─── EXTRACTED INFORMATION

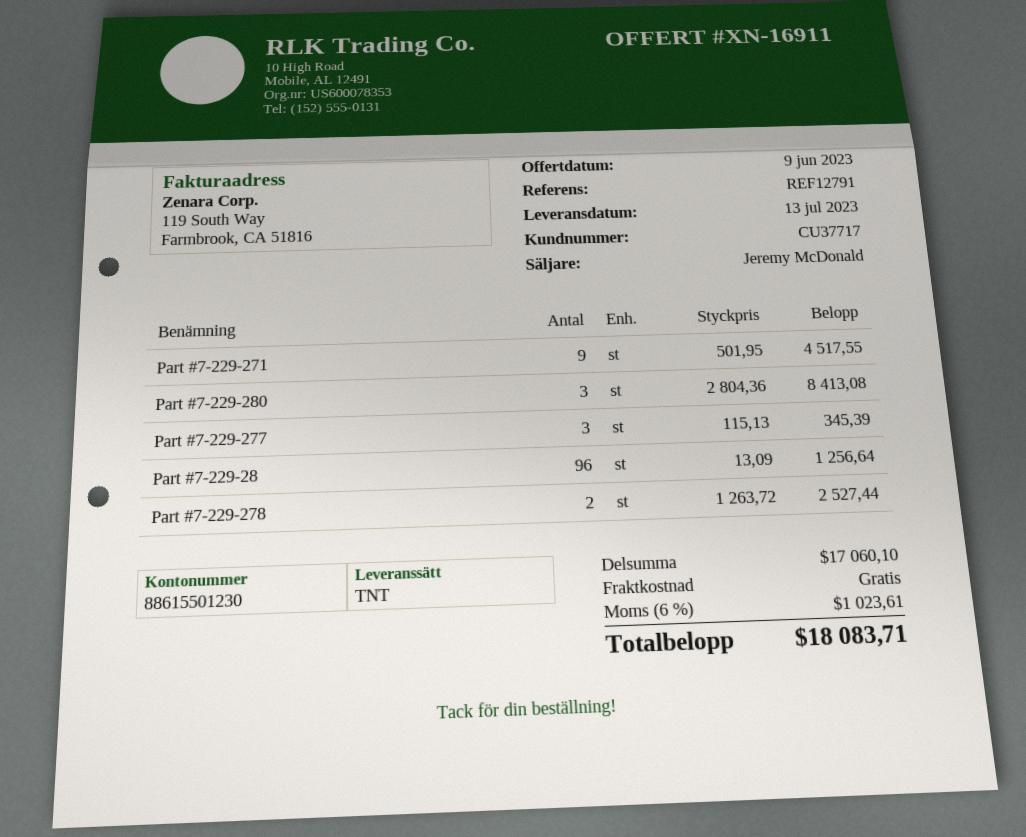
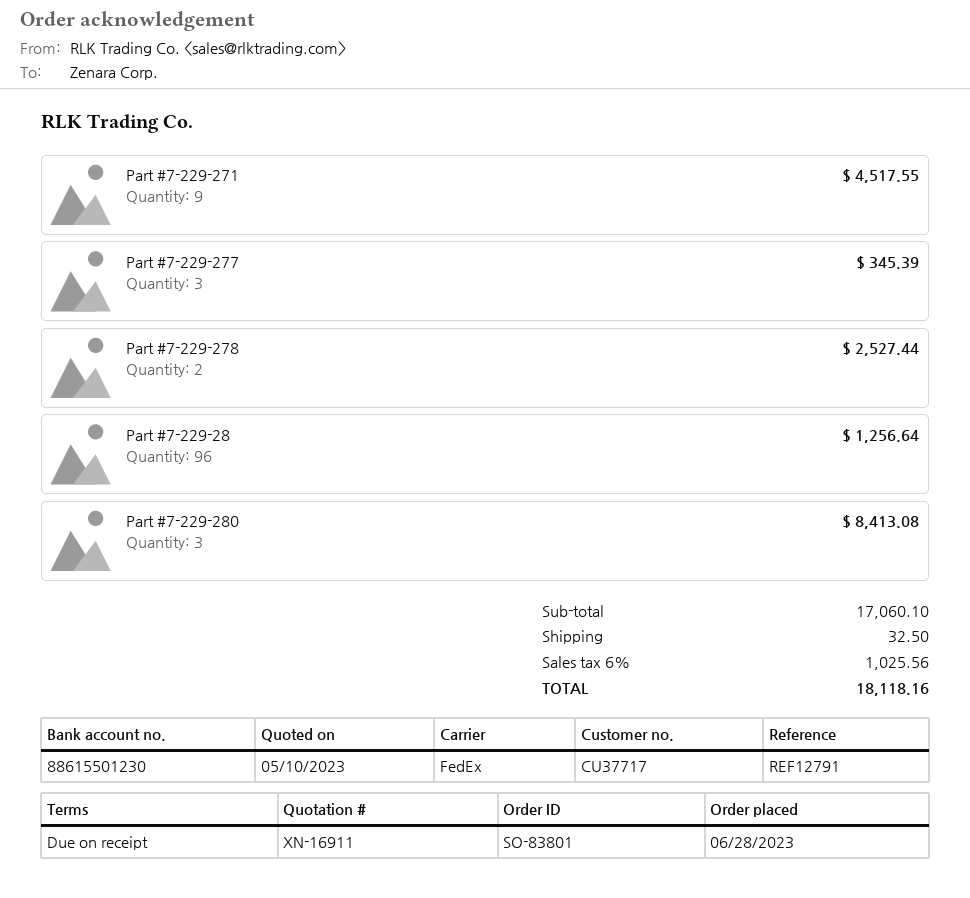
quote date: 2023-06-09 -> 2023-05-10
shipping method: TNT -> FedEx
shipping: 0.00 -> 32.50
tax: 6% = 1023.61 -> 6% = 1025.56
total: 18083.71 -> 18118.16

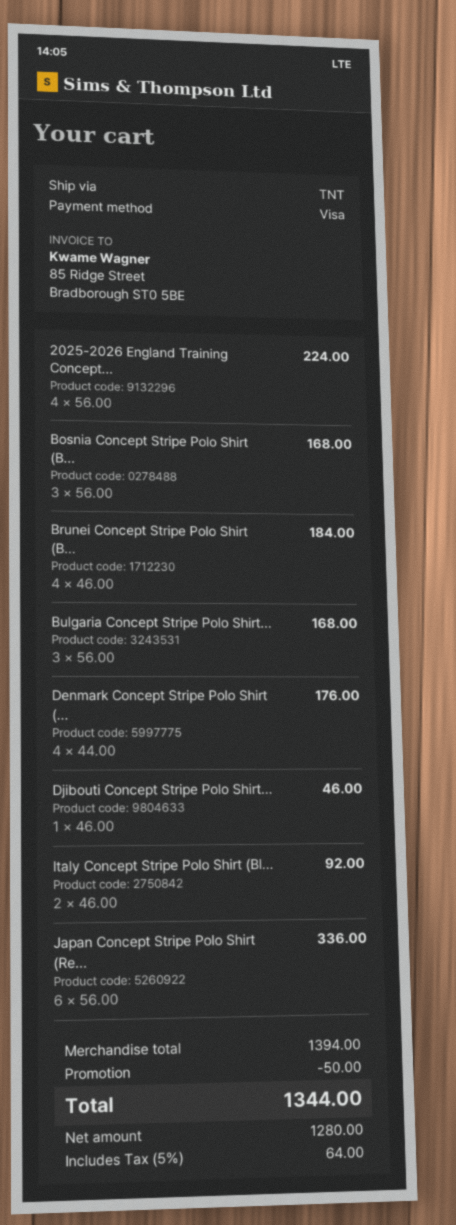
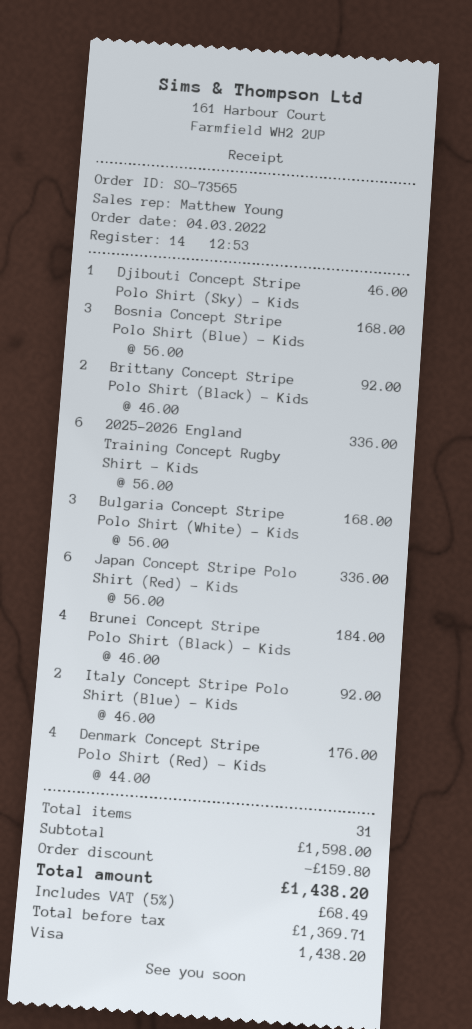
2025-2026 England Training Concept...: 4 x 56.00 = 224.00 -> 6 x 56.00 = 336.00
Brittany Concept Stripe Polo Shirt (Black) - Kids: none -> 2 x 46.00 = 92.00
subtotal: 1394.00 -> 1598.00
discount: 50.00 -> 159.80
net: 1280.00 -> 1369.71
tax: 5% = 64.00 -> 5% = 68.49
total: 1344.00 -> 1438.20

──────
─── EXTRACTED INFORMATION

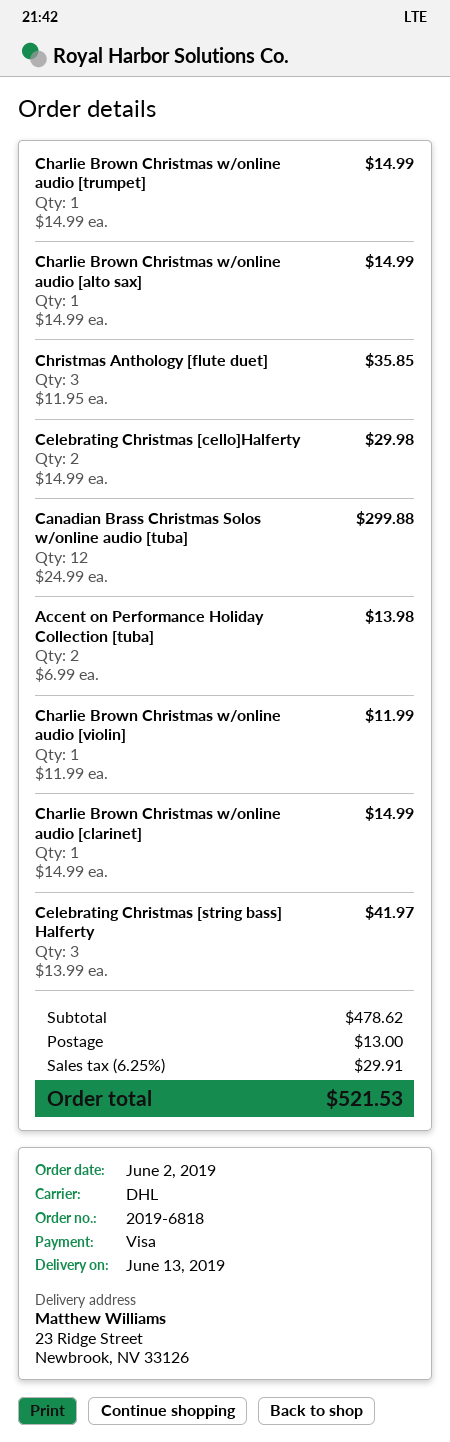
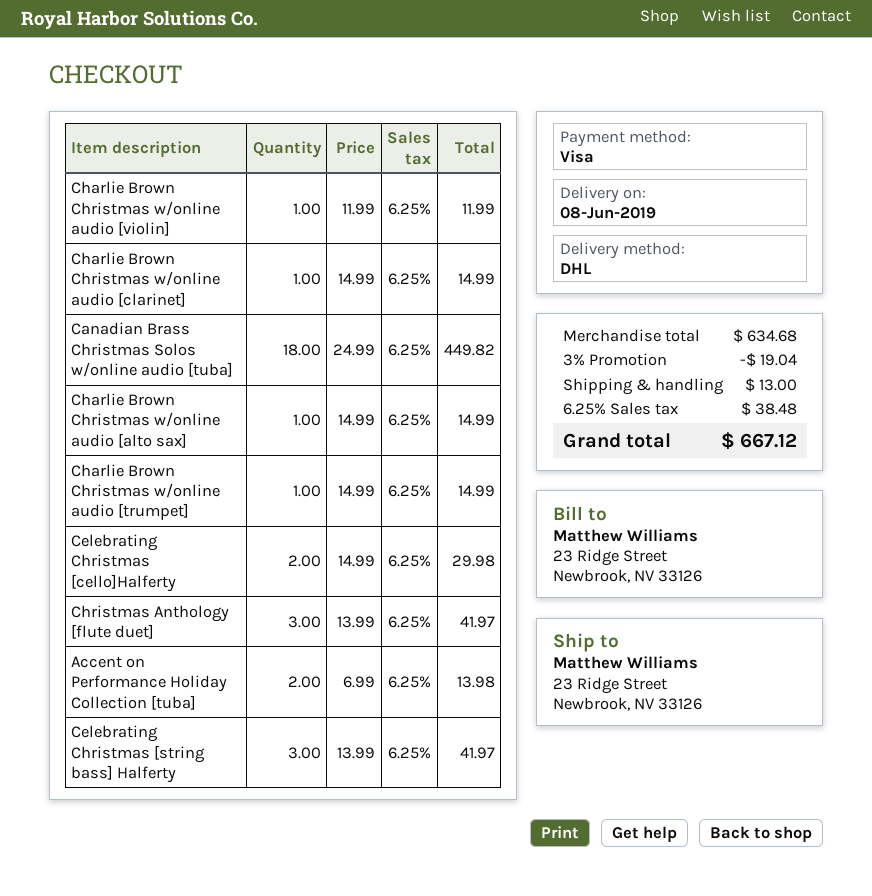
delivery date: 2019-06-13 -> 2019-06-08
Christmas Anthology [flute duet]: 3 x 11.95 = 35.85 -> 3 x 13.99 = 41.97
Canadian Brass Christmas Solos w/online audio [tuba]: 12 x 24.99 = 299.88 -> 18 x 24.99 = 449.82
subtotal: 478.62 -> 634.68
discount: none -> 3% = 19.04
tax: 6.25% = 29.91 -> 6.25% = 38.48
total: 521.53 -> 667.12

──────

*EXERCISE AIM*. What is wanted is an exact copy of the lines above from the one containing "quote date: 2023-06-09 -> 2023-05-10" through the one containing "total: 1344.00 -> 1438.20", with no pictures in it.

*ANSWER BELOW*.
quote date: 2023-06-09 -> 2023-05-10
shipping method: TNT -> FedEx
shipping: 0.00 -> 32.50
tax: 6% = 1023.61 -> 6% = 1025.56
total: 18083.71 -> 18118.16

2025-2026 England Training Concept...: 4 x 56.00 = 224.00 -> 6 x 56.00 = 336.00
Brittany Concept Stripe Polo Shirt (Black) - Kids: none -> 2 x 46.00 = 92.00
subtotal: 1394.00 -> 1598.00
discount: 50.00 -> 159.80
net: 1280.00 -> 1369.71
tax: 5% = 64.00 -> 5% = 68.49
total: 1344.00 -> 1438.20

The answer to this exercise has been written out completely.